Brot in Asche gebacken

Impuls 13

Datum:
Di. 17. März 2020
Von:
Pfarrer Ronald Givens

Vor ein paar Jahren sind wir als Gemeinde zur Wallfahrt in Assisi gewesen. Damals haben viele aus der Gruppe lange in der gotischen Kirche Santa Clara gekniet. Manch einer ist mehrfach in diese Kirche gepilgert, um vor dem Kreuz zu beten, das das Leben des Heiligen Franziskus grundlegend verändert hat.

Als der junge Franziskus völlig verunsichert, wie es in seinem Leben weitergeht, vor diesem Kreuz, das heute in der Kirche Santa Clara aufbewahrt und verehrt wird, niederkniete, sprach das Kreuz mit ihm.

Was der Heilige Franziskus damals erfahren hat, das erleben bis heute unzählige Menschen: Das Kreuz spricht. Nicht so wie wir es in einem Gespräch mit einem Gegenüber gewohnt sind, sondern das Kreuz hat seine eigene Kreuzessprache.

Die meisten von uns haben bei sich zu Hause ein Kreuz, das ein Teil unserer Biographie ist. Der ein oder die andere hat sich bewusst an einem Wallfahrtsort oder im Urlaub ein Kreuz gekauft; andere haben es geschenkt bekommen; wieder andere haben ein Kreuz geerbt.

Ich vergesse nie, wie ich einmal mit zwei Messdienern in Altötting in einem Laden war. Ich habe zugeschaut, welches Kreuz die Jungs sich aussuchen. Bei mir im Zimmer hängt ein Kreuz, das ich aus meinem ehemaligen Kloster geschenkt bekommen habe. In der Marienkirche steht neben dem Altar ein Kreuz, zu dem einige von uns eine lange Geschichte erzählen könnten.

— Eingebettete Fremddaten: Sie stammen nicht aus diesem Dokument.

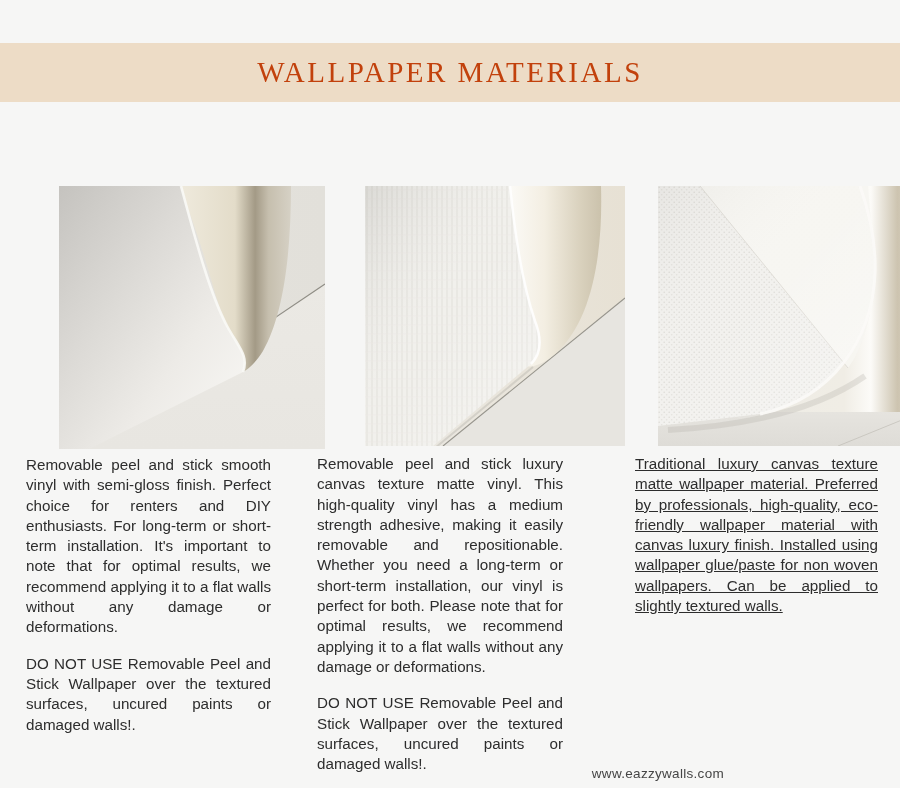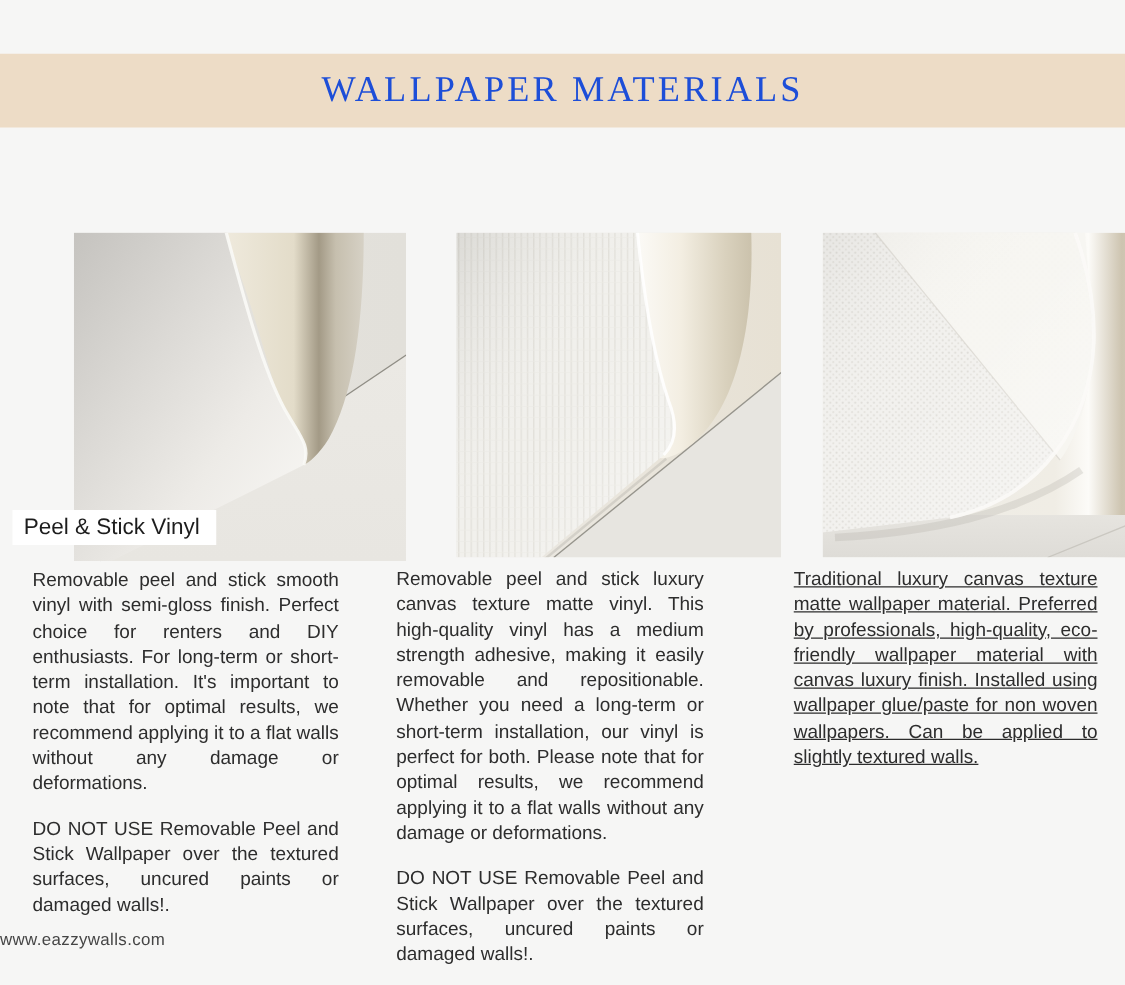--- a/index.html
+++ b/index.html
@@ -2,42 +2,42 @@
 <html><head>
 <meta charset="utf-8">
 <style>
   html,body{margin:0;padding:0;background:#f6f6f5;}
   .page{position:relative;width:900px;height:788px;background:#f6f6f5;overflow:hidden;
         font-family:"Liberation Sans","DejaVu Sans",sans-serif;}
   
   .banner{position:absolute;left:0;top:43px;width:900px;height:59px;background:#eddcc6;
           display:flex;align-items:center;justify-content:center;}
   .banner h1{margin:0;font-family:"Liberation Serif","DejaVu Serif",serif;font-weight:400;
-             font-size:29px;letter-spacing:2.5px;color:#1d4ed8;}
+             font-size:29px;letter-spacing:2.5px;color:#c2410c;}
   
   .fig{position:absolute;top:170px;overflow:hidden;}
   .fig svg{display:block;width:100%;height:100%;}
   .fig1{left:19px;width:266px;height:263px;}
   .fig2{left:325px;width:260px;height:260px;}
   .fig3{left:618px;width:266px;height:260px;}
   
   .lab{position:absolute;background:#ffffff;color:#1d1d1d;font-size:18px;line-height:19px;
        padding:4px 13px 5px 9px;white-space:nowrap;}
   .lab1{left:10px;top:408px;}
   .lab2{left:325px;top:403px;}
   .lab3{left:620px;top:403px;}
   
   .txt{position:absolute;color:#2d2d2d;font-size:15.2px;line-height:20.3px;text-align:justify;}
   .txt p{margin:16px;}
   .txt1{left:10px;top:439px;width:277px;}
   .txt2{left:301px;top:438px;width:278px;}
   .txt3{left:619px;top:438px;width:275px;text-decoration:underline;}
   .warn{text-decoration-thickness:1.5px;text-underline-offset:3.5px;}
   
-  .footer{position:absolute;left:0;top:744px;width:724px;text-align:left;
+  .footer{position:absolute;left:0;top:766px;width:724px;text-align:right;
           color:#454545;font-size:13.5px;letter-spacing:.3px;}
 </style>
 </head>
 <body>
 
 <div class="page">
 
   <header class="banner">
     <h1>WALLPAPER MATERIALS</h1>
   </header>
@@ -141,21 +141,20 @@
       <line x1="180" y1="260" x2="266" y2="225" stroke="#b7b4ac" stroke-width="1" opacity="0.55"></line>
       <path d="M10,244 C85,240 155,226 207,190" stroke="#b0ada5" stroke-width="6" opacity="0.28" fill="none"></path>
       <path d="M0,0 L202,0 C212,28 218,58 217,88 C214,152 176,212 102,228 L0,240 Z" fill="url(#s3dots)"></path>
       <path d="M42,0 L210,0 L217,88 C214,130 205,162 190,182 Z" fill="#f7f5f1" opacity="0.95"></path>
       <path d="M42,0 L190,182" stroke="#d8d5ce" stroke-width="1" opacity="0.7"></path>
       <path d="M0,0 L202,0 C212,28 218,58 217,88 C214,152 176,212 102,228 L0,240 Z" fill="url(#s3shade)"></path>
       <path d="M202,0 C212,28 218,58 217,88 C214,152 176,212 102,228" fill="none" stroke="#fbfaf7" stroke-width="3" opacity="0.9"></path>
     </svg>
   </figure>
 
-  <div class="lab lab1">Peel &amp; Stick Vinyl</div>
 
   <div class="txt txt1">
     <p>Removable peel and stick smooth vinyl with semi-gloss finish. Perfect choice for renters and DIY enthusiasts. For long-term or short-term installation. It's important to note that for optimal results, we recommend applying it to a flat walls without any damage or deformations.</p>
     <p class="warn">DO NOT USE Removable Peel and Stick Wallpaper over the textured surfaces, uncured paints or damaged walls!.</p>
   </div>
   <div class="txt txt2">
     <p>Removable peel and stick luxury canvas texture matte vinyl. This high-quality vinyl has a medium strength adhesive, making it easily removable and repositionable. Whether you need a long-term or short-term installation, our vinyl is perfect for both. Please note that for optimal results, we recommend applying it to a flat walls without any damage or deformations.</p>
     <p class="warn">DO NOT USE Removable Peel and Stick Wallpaper over the textured surfaces, uncured paints or damaged walls!.</p>
   </div>
   <div class="txt txt3">

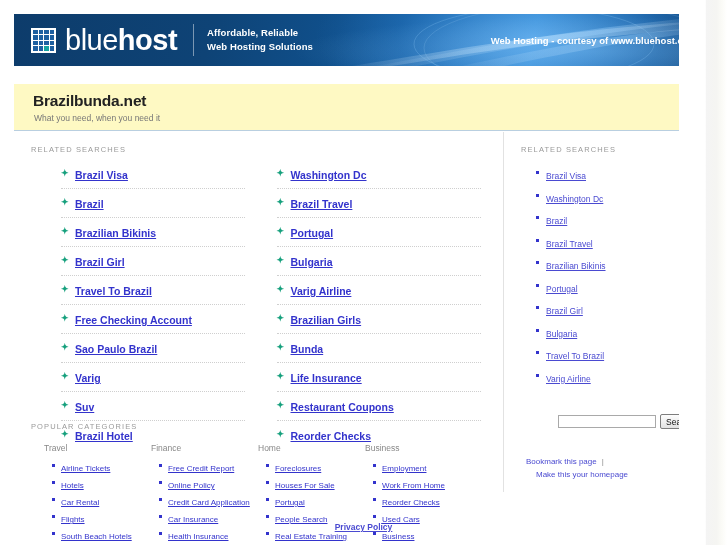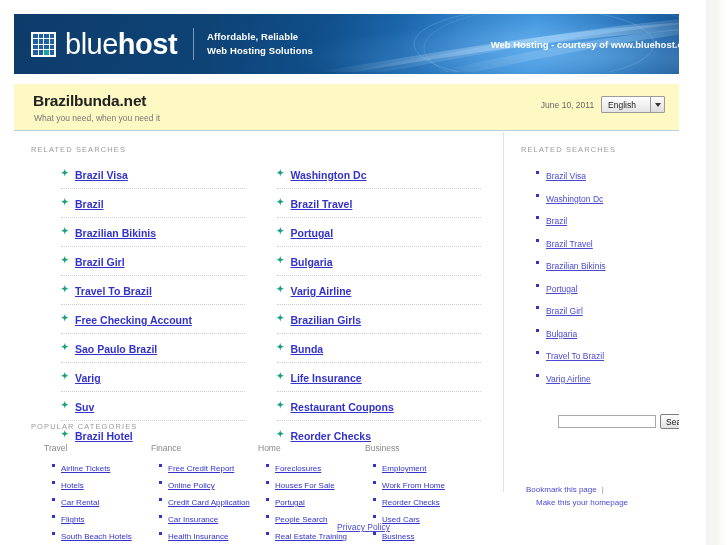--- a/index.html
+++ b/index.html
@@ -20,21 +20,21 @@
     background: #ffffff;
     box-sizing: border-box;
   }
 
   
   .banner {
     position: absolute;
     left: 14px;
     top: 14px;
     width: 699px;
-    height: 60px;
+    height: 52px;
     background:
       radial-gradient(ellipse 300px 120px at 74% 44%, rgba(120,190,250,0.55) 0%, rgba(60,140,220,0.18) 45%, rgba(0,0,0,0) 72%),
       radial-gradient(ellipse 420px 50px at 82% 72%, rgba(150,210,255,0.35) 0%, rgba(0,0,0,0) 70%),
       linear-gradient(100deg, #0d3c6b 0%, #0e4376 28%, #10508c 46%, #1866ad 60%, #2a84cf 74%, #1a62a5 88%, #0f4378 100%);
     overflow: hidden;
   }
   .banner-streaks {
     position: absolute;
     inset: 0;
     pointer-events: none;
@@ -338,37 +338,37 @@
     border-radius: 2px;
     font-family: "Liberation Sans", sans-serif;
     color: #111;
   }
   .side-bookmark {
     position: absolute;
     left: 22px;
     top: 323px;
     font-size: 8px;
     line-height: 13px;
-    margin-top: 28px;
   }
   .bm-link {
     color: #4a4ad1;
     text-decoration: none;
     cursor: pointer;
   }
   .bm-sep { color: #8a8a8a; margin: 0 2px 0 5px; }
   .bm-row2 { padding-left: 10px; }
 
   
   .footer {
     position: absolute;
     left: 0;
     top: 516px;
     width: 727px;
     text-align: center;
+    font-weight: bold;
   }
   .footer-link {
     color: #4a4ad1;
     font-size: 8.5px;
     text-decoration: underline;
     cursor: pointer;
   }
   .edge-right {
     position: absolute;
     right: 0;
@@ -431,29 +431,20 @@
         <div>Affordable, Reliable</div>
         <div>Web Hosting Solutions</div>
       </div>
       <div class="courtesy">Web Hosting - courtesy of www.bluehost.com</div>
     </div>
   </div>
 
   <div class="title-strip">
     <div class="domain-title">Brazilbunda.net</div>
     <div class="domain-sub">What you need, when you need it</div>
-    <div class="meta-right">
-      <div class="meta-date">June 10, 2011</div>
-      <div class="lang-select">
-        <div class="lang-label">English</div>
-        <div class="lang-arrow">
-            <span></span>
-          </div>
-      </div>
-    </div>
   </div>
 
   <div class="content">
 
     <div class="main-col">
       <div class="section-label">RELATED SEARCHES</div>
 
       <div class="rs-grid">
         <div class="rs-col">
           <div class="rs-item"><span class="rs-bullet">✦</span><a class="rs-link">Brazil Visa</a></div>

Ein persönlich gewordenes Kreuz erzählt aber nicht nur etwas über seine Herkunft, sondern es ist der stille Fluchtpunkt in müden Zeiten. Wer vor einem ihm wichtigen Kreuz kniet, kommt ins Gespräch - mit dem Gekreuzigten. Unser Herz versteht die Kreuzessprache. Es ist eine Sprache, in der es um Traurigkeit, um Resignation, um Angst, um tiefstes Vertrauen, um unbegreifliche Liebe, um eine Verbindung zwischen Gott und Mensch geht. Die Kreuzessprache ist eine Sprache, die alles auslotet, was unser Herz bewegt.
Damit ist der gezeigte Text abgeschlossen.